COX-2 expression and effects of COX-2 inhibition in colorectal carcinomas and their liver metastases.

Nonsteroidal anti-inflammatory drugs are known to reduce the risk and mortality from colorectal carcinoma by inhibiting cyclo-oxygenases (COX). COX-2 expression was investigated immunohistologically in 57 patients with colorectal carcinomas and in the corresponding liver metastases using tissue microarray analysis. Ex vivo COX-2 inhibition with assessment of apoptosis was performed using precision-cut tissue slices of three human liver metastases. Following stimulation with different concentrations of the selective COX-2 inhibitor meloxicam, apoptosis was assessed immunohistochemically after 6 h and 12 h. All primary carcinomas and 56 out of the 57 liver metastases showed various degrees of cytoplasmatic COX-2 expression being with a reduction and in the liver metastases. There was a time- and concentration-dependent change in the number of apoptotic cells in tissue slices, however, this was without statistical significance. COX-2 is constantly involved in the carcinogenesis and metastatic process of colorectal cancer. The antineoplastic effect of COX-2 inhibition may be based on different pathways, including changes in sensitivity to apoptosis.
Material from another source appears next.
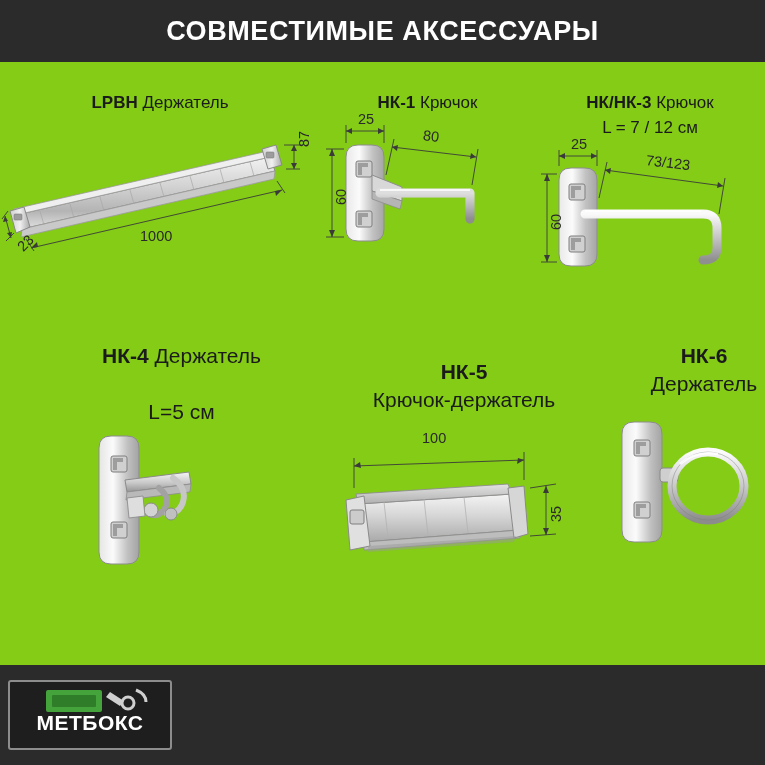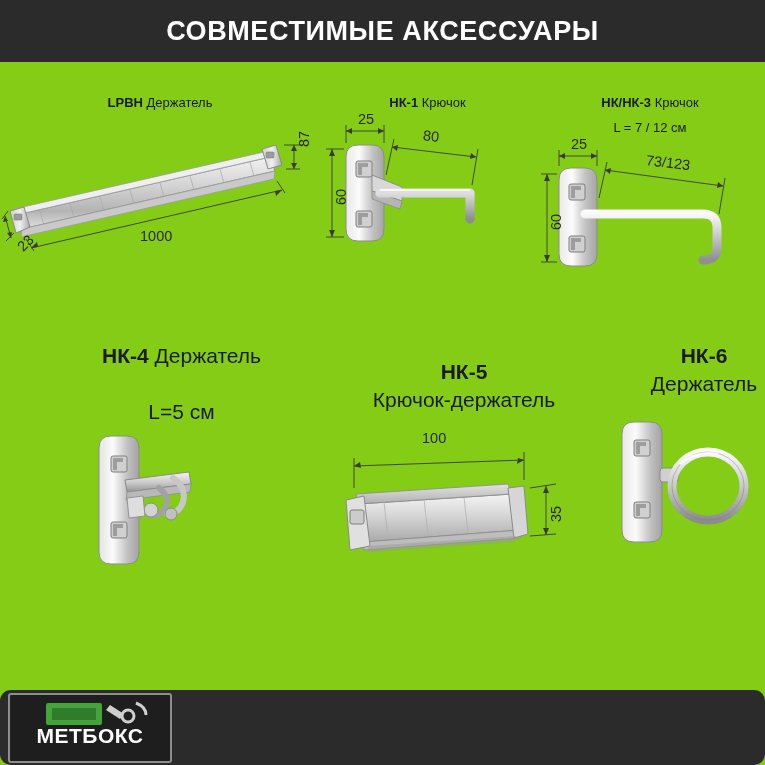"LPBH Держатель" .caption { font-size: 13px -> 17px }
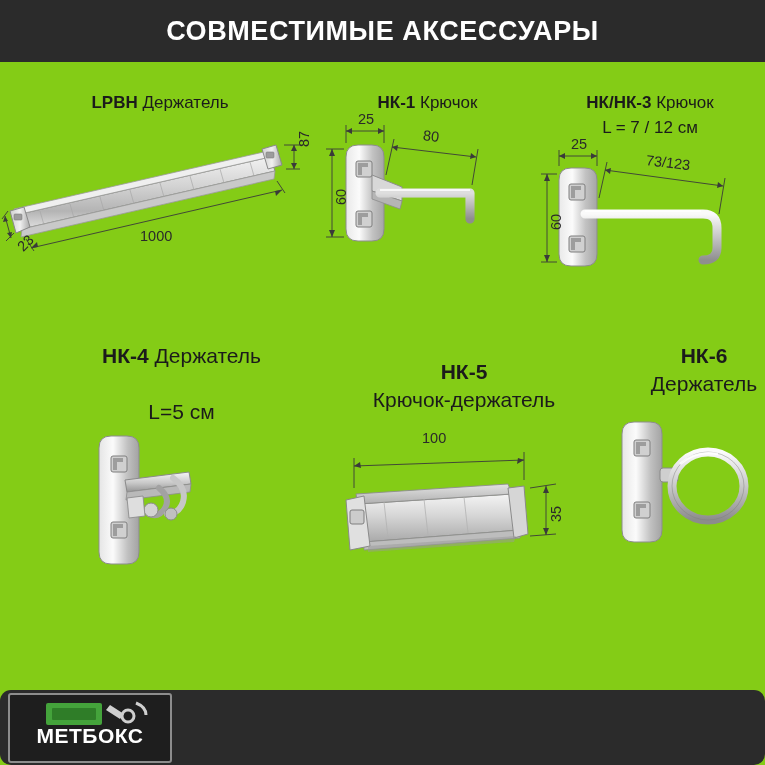"МЕТБОКС" .logo-bar { border-radius: 11px -> none; height: 75px -> 100px }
Ex vivo analysis of antineoplastic agents in precision-cut tissue slices of human origin: effects of cyclooxygenase-2 inhibition in hepatocellular carcinoma.

Cultures of precision-cut tissue slices allow the investigation of substance effects on human tissues under in vivo-like conditions over a limited time span. We have adapted the model for direct analyses of antineoplastic substances on tumor tissues. We have recently demonstrated that selective cyclooxygenase-2 (COX-2) inhibitors strongly suppress growth of human hepatocellular carcinoma (HCC) cells in vitro and nude mouse HCC implants by inducing apoptosis and reducing proliferation. We have now analyzed the effects of COX-2 inhibition on human tumor tissue. Three hundred micrometer slices of tumorous and non-tumorous liver tissue from three surgically resected HCCs were cultured with increasing concentrations of the selective COX-2 inhibitor Meloxicam (20-200 microM) for 6, 12, 24, and 48 h. The cultured tissue slices were analysed morphologically and by immunohistology for proliferation (Ki-67), apoptosis (M30), and COX-2 expression. COX-2 was expressed in all HCCs and in the non-tumorous liver tissue. Cytoplasmic COX-2 immunoreactivity in HCCs increased during culturing time. In two of three cases, COX-2 inhibition significantly increased tumor cell apoptosis in HCCs, whereas the low basal apoptosis rate in the non-tumorous liver parenchyma did not change. Tumor cell proliferation was mildly reduced, but the changes did not reach statistical significance. These results demonstrate that the precision-cut tissue slice culture model is a useful tool to analyze directly drug-dependent antitumorous or unwanted organ-specific effects. The analysis of COX-2 inhibition lends further support to the antineoplastic effects previously demonstrated in vitro and in animal models.